* [Work order]: Among the entries that follow, locate the line with "position:absolute; top:45px; left:8px;" and the line with "border-radius:4px; padding:2px 12px;". Output those lines and all lines in between, exactly, minus the pictures.

* [Dataset excerpts]:
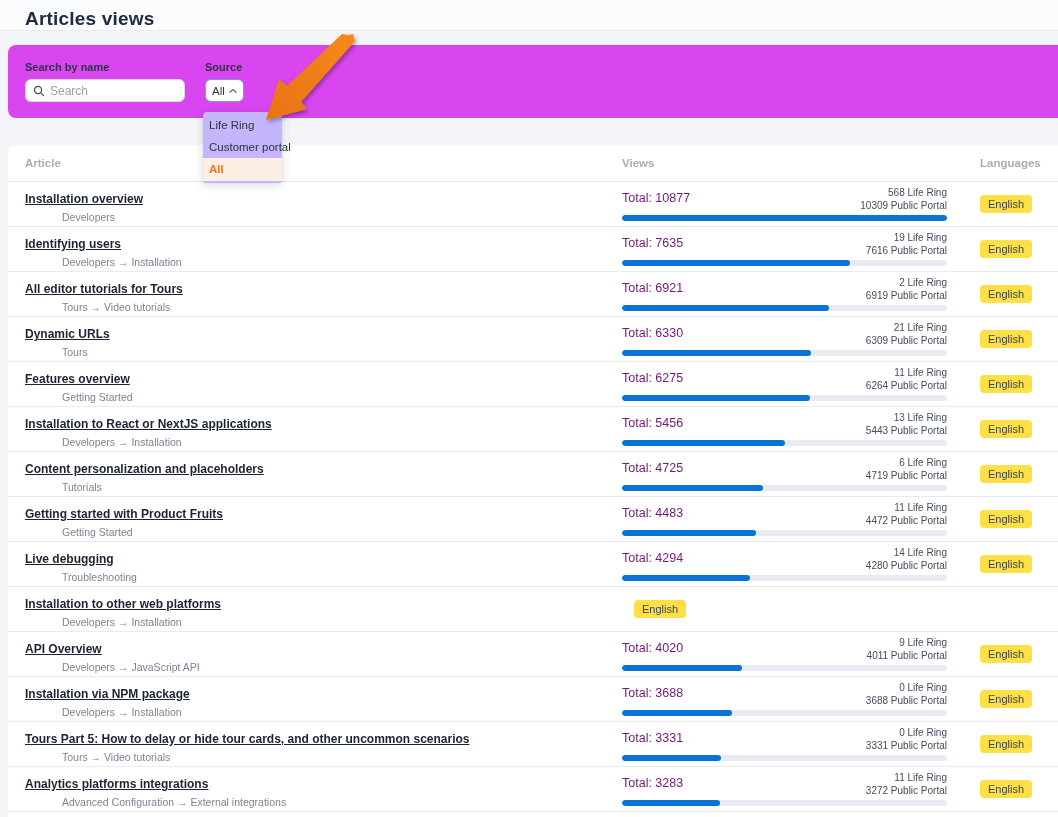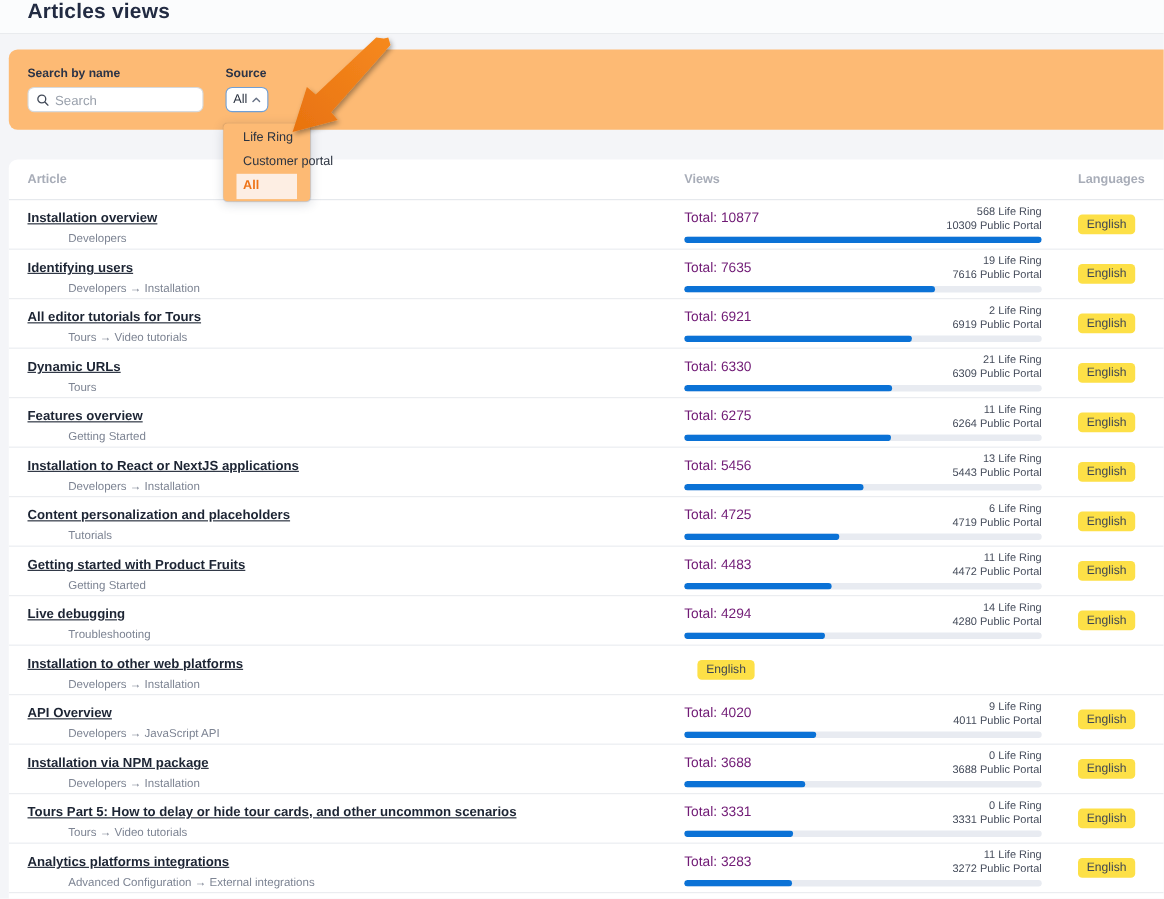--- a/index.html
+++ b/index.html
@@ -14,7 +14,7 @@
   .topbar {
     position:absolute; top:0; left:0; right:0; height:31px;
     background:#fbfcfd; border-bottom:1px solid #e9ebee;
-    display:flex; align-items:flex-start; padding-left:25px;
+    display:flex; align-items:flex-end; padding-left:25px;
   }
   .page-title { font-size:19px; font-weight:700; color:#222b42; letter-spacing:.2px; }
 

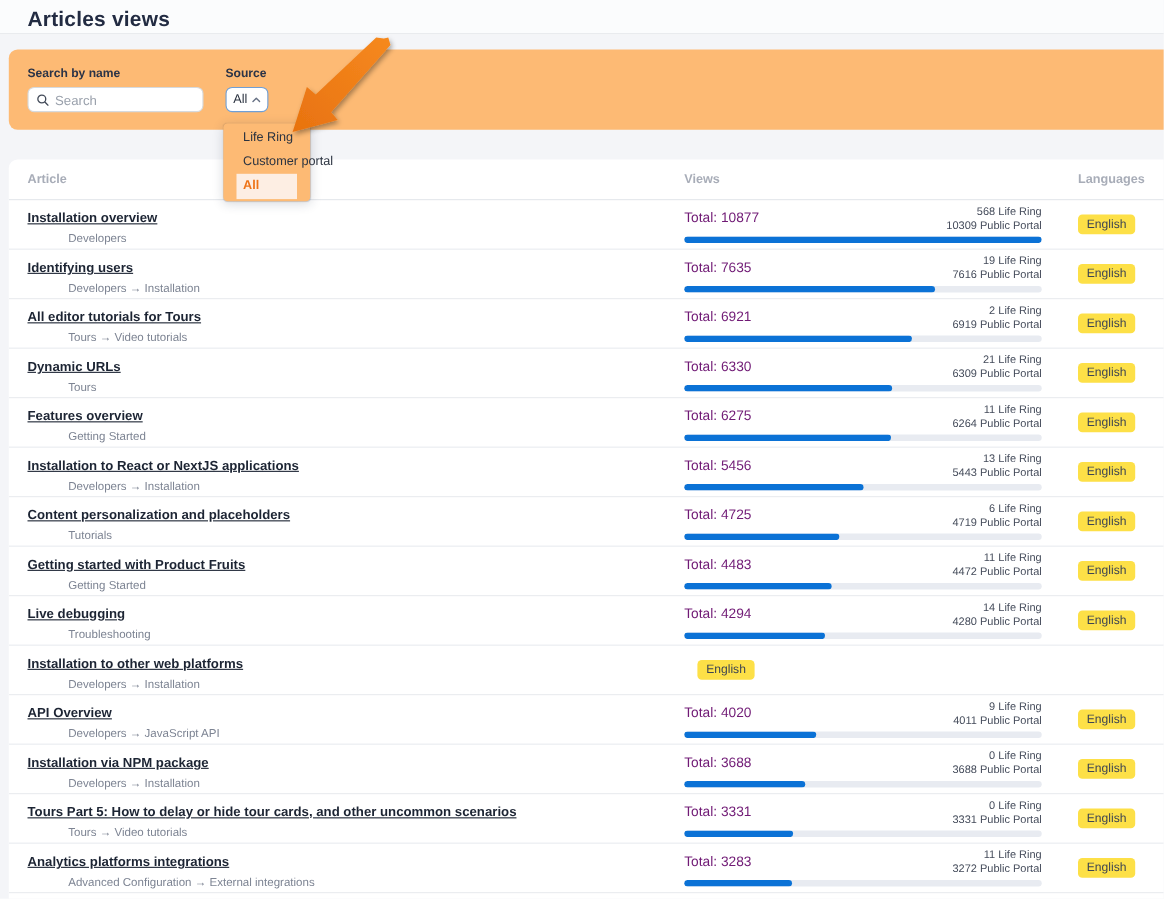--- a/index.html
+++ b/index.html
@@ -21,7 +21,7 @@
   
   .filter-card {
     position:absolute; top:45px; left:8px; right:0; height:73px;
-    background:#fdba74; border-radius:8px 0 0 8px;
+    background:#d946ef; border-radius:8px 0 0 8px;
   }
   .field-group { position:absolute; top:16px; }
   .field-group.search { left:17px; }

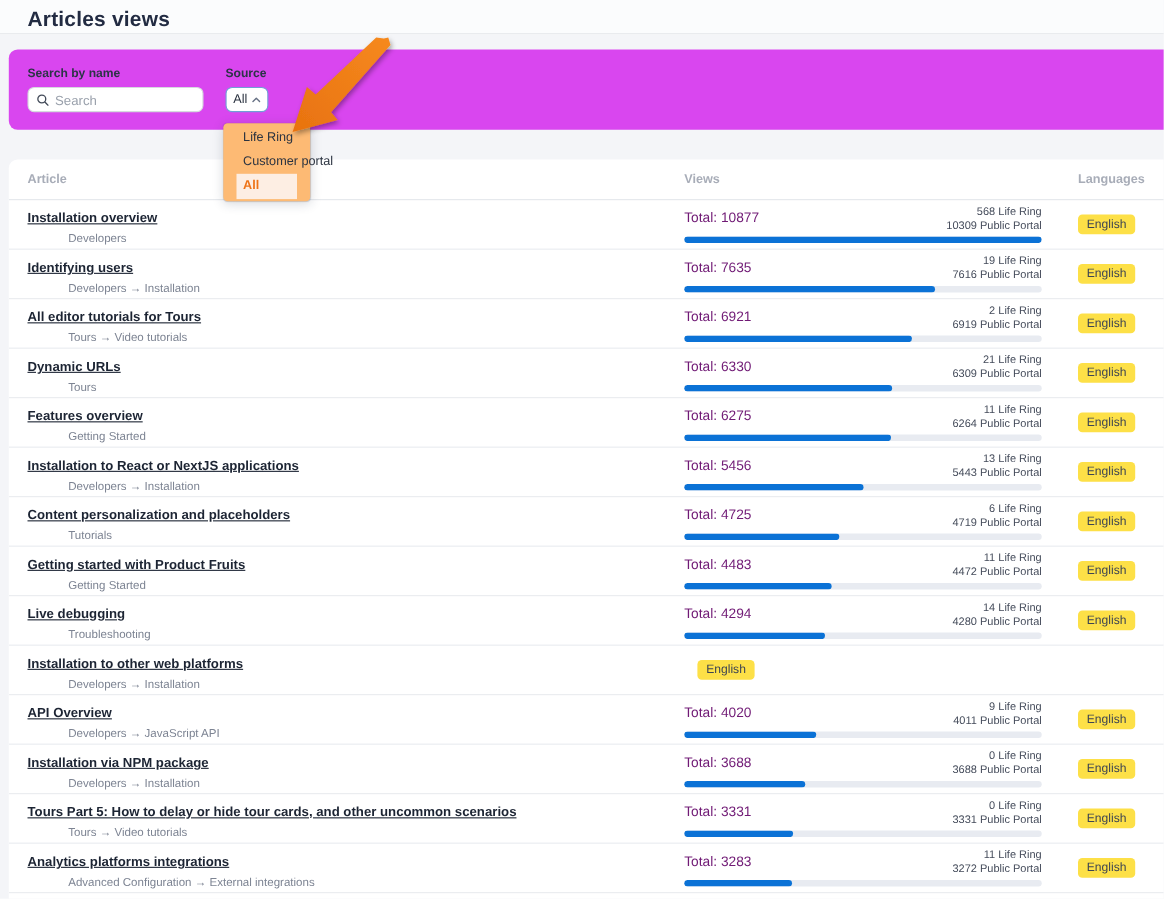--- a/index.html
+++ b/index.html
@@ -46,7 +46,7 @@
   
   .dropdown {
     position:absolute; left:203px; top:112px; width:79px; z-index:20;
-    background:#fdba74; border-radius:4px; padding:2px 12px;
+    background:#c4b5fd; border-radius:4px; padding:2px 0;
     box-shadow:0 2px 10px rgba(40,50,70,.18), 0 0 1px rgba(40,50,70,.2);
   }
   .dropdown-item {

* [Exercise answer]:
     position:absolute; top:45px; left:8px; right:0; height:73px;
-    background:#fdba74; border-radius:8px 0 0 8px;
+    background:#d946ef; border-radius:8px 0 0 8px;
   }
   .field-group { position:absolute; top:16px; }
   .field-group.search { left:17px; }

--- a/index.html
+++ b/index.html
@@ -46,7 +46,7 @@
   
   .dropdown {
     position:absolute; left:203px; top:112px; width:79px; z-index:20;
-    background:#fdba74; border-radius:4px; padding:2px 12px;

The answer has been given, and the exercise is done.